Microsoft: removing viruses but not preventing them

Many journalists were reporting that Microsoft had released an anti-virus tool. I knew that Microsoft had released an anti-spam tool, I downloaded it, tried it out and reviewed it myself. But I was not so sure about Microsoft releasing an anti-virus tool.
At this time, Microsoft is incrementally releasing a tool that will detect and remove various viruses, but unlike commercial products does not detect them before they infect your computer – a distinct difference. I’m sure soon Microsoft will release a full blown anti-virus tool, but not yet. Expect new updates every month on the 2nd Tuesday of the month.

It appears that at this time Microsoft is being very careful to not alienate its anti-virus software vendor partners.
In a detailed reply Microsoft tells me that Tuesday, January 11 marked the first monthly installment of new technology to remove malicious software from users’ systems.

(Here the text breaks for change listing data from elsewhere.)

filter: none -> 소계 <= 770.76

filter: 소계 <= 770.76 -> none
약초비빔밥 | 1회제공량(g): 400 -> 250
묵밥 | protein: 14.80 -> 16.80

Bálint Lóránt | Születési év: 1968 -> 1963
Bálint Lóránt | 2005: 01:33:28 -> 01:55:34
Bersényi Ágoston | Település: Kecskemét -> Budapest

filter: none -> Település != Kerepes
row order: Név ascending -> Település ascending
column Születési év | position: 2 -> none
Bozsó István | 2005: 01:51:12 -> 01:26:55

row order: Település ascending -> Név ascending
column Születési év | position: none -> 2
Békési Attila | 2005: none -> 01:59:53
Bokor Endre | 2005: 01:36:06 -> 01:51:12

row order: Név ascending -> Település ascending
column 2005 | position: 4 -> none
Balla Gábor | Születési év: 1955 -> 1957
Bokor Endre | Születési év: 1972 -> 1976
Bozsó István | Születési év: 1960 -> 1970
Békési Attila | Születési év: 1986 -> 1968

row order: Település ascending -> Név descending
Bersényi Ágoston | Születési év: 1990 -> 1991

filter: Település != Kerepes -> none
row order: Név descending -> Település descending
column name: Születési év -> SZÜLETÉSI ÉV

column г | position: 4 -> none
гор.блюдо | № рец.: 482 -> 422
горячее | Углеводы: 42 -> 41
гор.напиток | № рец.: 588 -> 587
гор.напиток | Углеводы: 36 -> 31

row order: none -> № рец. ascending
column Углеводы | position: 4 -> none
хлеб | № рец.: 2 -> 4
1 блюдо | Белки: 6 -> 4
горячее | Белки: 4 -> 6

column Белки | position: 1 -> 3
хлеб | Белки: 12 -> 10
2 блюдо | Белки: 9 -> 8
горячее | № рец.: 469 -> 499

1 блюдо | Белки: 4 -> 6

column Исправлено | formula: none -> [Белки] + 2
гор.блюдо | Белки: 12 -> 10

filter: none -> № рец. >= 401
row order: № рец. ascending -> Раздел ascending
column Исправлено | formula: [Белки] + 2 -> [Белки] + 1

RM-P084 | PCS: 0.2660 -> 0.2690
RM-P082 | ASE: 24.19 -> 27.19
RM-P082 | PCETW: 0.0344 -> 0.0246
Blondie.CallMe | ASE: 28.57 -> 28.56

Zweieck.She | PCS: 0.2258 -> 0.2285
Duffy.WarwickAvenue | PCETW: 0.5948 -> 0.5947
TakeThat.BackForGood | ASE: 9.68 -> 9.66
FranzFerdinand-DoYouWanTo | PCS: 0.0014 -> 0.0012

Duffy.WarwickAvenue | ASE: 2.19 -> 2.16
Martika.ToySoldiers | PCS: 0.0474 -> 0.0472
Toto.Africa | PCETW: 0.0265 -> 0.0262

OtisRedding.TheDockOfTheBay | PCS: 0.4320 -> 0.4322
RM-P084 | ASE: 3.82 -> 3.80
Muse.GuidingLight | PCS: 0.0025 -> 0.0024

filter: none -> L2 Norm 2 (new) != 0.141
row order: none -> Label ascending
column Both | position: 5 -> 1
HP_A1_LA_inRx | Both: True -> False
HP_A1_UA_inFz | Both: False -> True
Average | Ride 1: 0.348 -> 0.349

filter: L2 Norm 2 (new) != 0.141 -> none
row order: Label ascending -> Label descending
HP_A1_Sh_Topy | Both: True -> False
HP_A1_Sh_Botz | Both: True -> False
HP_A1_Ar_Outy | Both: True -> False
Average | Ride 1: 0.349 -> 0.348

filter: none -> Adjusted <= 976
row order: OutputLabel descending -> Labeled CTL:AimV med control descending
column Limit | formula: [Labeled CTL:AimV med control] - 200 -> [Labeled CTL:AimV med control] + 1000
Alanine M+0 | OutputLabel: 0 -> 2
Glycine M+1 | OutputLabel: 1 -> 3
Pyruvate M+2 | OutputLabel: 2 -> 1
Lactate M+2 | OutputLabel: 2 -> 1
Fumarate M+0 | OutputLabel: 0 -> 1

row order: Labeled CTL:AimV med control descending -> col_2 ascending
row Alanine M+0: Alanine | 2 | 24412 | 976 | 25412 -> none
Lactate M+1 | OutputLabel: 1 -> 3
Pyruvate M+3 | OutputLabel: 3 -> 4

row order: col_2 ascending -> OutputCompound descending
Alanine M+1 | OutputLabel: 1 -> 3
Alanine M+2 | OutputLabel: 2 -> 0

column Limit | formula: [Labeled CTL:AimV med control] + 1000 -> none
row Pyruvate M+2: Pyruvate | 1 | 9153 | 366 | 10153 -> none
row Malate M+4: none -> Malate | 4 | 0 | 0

This tool will be updated monthly and made available on the second Tuesday of every month as part of Microsoft’s regular update process. This month’s update removes Blaster, Sasser, MyDoom, DoomJuice, Zindos, Berbew (also known as Download.Ject), Gaolbot and Nachi viruses/worms.
Customers can get the tool at, through the Microsoft Download Center or through Windows Update or Automatic Updates. These removal tools are an extension of virus or worm specific removal tools that Microsoft released in 2004. While tools released in 2004 have been specific to a single virus (and some of its variants), the new removal tools provide more convenience for customers by rolling up all viruses and variants targeted into a common removal tool.
Unlike antivirus software, malicious software removal tools do not prevent computers from being infected. Many antivirus companies have also written tools to remove these viruses or worms ( or, and most up-to-date antivirus programs will remove them as well. Microsoft strongly encourages customers to maintain updated antivirus software, or to utilize virus and worm removal tools offered by antivirus vendors.
There are three key differences between the malicious software removal tool and a commercial antivirus product:
1. The tool provides post-infection removal of malicious software. It is only capable of removing malicious software from an already-infected system. Antivirus products, however, are also capable of blocking malicious software from executing on a system. It is significantly more desirable for malicious software to be blocked from executing on a system vs. being removed post-infection.
2. The tool removes only specific, prevalent malicious software (see “Release Information” for the specific list) which is a small subset of all the malicious software in the wild today. An antivirus product is able to remove significantly more malicious software.
3. The tool focuses on the detection and removal of active malicious software. Active malicious software is roughly defined as malicious software which is in memory. The tool is currently unable to remove malicious software which is only resident on the disk and not currently active. An antivirus product is able to perform this task.